Pickle is an invaluable tool for saving objects. Think about the importance of being able to save data files to csv, or another format. For example, you start with a raw dataset which you may have downloaded from the web. Then you painstakingly take hours preprocessing the data, cleaning it, constructing features, aggregates, and other views. In order to avoid having to rerun your entire process, you are apt to save the current final cleaned version of the dataset. pickle allows you to save any object that is currently loaded into your Python interpreter. Literally anything. You could save data stored in a dictionary, list or set as a pickle file. You can also save functions, or class instances as pickle files. Saving models is one of the important use cases of this.

Objectives

You will be able to:

  • Describe the circumstances in which you would want to use a pickle
  • Write a pickle file
  • Read a pickle file

Importing Pickle

import pickle

Writing Objects to Pickle

data_object = {
    'a': [1, 2.0, 3, 4+6j],
    'b': ('character string', b'byte string'),
    'c': {None, True, False}
}
with open('data.pickle', 'wb') as f:
    # Pickle the 'data' dictionary using the highest protocol available.
    pickle.dump(data_object, f, pickle.HIGHEST_PROTOCOL)

Importing Objects from Pickle Files

with open('data.pickle', 'rb') as f:
    # The protocol version used is detected automatically, so we do not
    # have to specify it.
    data_object2 = pickle.load(f)
data_object2
{'a': [1, 2.0, 3, (4+6j)],
 'b': ('character string', b'byte string'),
 'c': {False, None, True}}

Pickle with scikit-learn

The example below is adapted from scikit-learn's documentation on persistence. (See link below.) In the first part of this example, a rudimentary regression model is fit to a simple dataset.

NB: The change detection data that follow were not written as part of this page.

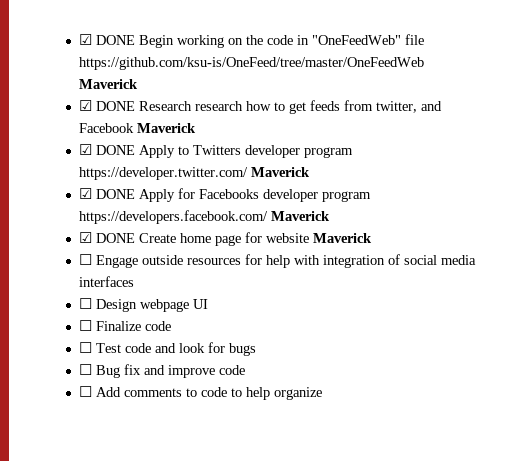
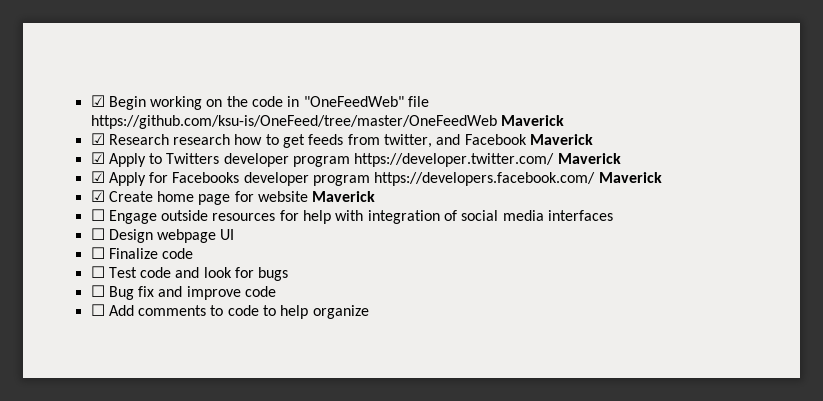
- ☑ DONE Begin working on the code in "OneFeedWeb" file https://github.com/ksu-is/OneFeed/tree/master/OneFeedWeb Maverick
+ ☑ Begin working on the code in "OneFeedWeb" file https://github.com/ksu-is/OneFeed/tree/master/OneFeedWeb Maverick
- ☑ DONE Research research how to get feeds from twitter, and Facebook Maverick
+ ☑ Research research how to get feeds from twitter, and Facebook Maverick
- ☑ DONE Apply to Twitters developer program https://developer.twitter.com/ Maverick
+ ☑ Apply to Twitters developer program https://developer.twitter.com/ Maverick
- ☑ DONE Apply for Facebooks developer program https://developers.facebook.com/ Maverick
+ ☑ Apply for Facebooks developer program https://developers.facebook.com/ Maverick
- ☑ DONE Create home page for website Maverick
+ ☑ Create home page for website Maverick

The bottom code snippet is what is pertinent to the current pickle discussion. Here, just like our previous pickle examples, you can see how to save the model instance reg to file. In other words, we have saved a trained model to disk. If you are using large production datasets where training can take a substantial amount of time and resources, then saving these model weights is essential. Similarly, you can see how easy it is to reload the saved model from file using pickle.loads().

import numpy as np
from sklearn.linear_model import LinearRegression
X = np.array([[1, 1], [1, 2], [2, 2], [2, 3]])
# y = 1 * x_0 + 2 * x_1 + 3
y = np.dot(X, np.array([1, 2])) + 3
reg = LinearRegression().fit(X, y)
import pickle
# Save
with open('regression_model.pickle', 'wb') as f:
    pickle.dump(reg, f)

# Load
with open('regression_model.pickle', 'rb') as file:
    reg2 = pickle.load(file)
reg2.predict(X)
array([ 6.,  8.,  9., 11.])

Additional Resources

Summary

In this brief lesson you saw how to both save objects to pickle files and import objects from pickle files. This can be particularly useful for saving models that are non deterministic and would otherwise be difficult or impossible to reproduce exact replicas of.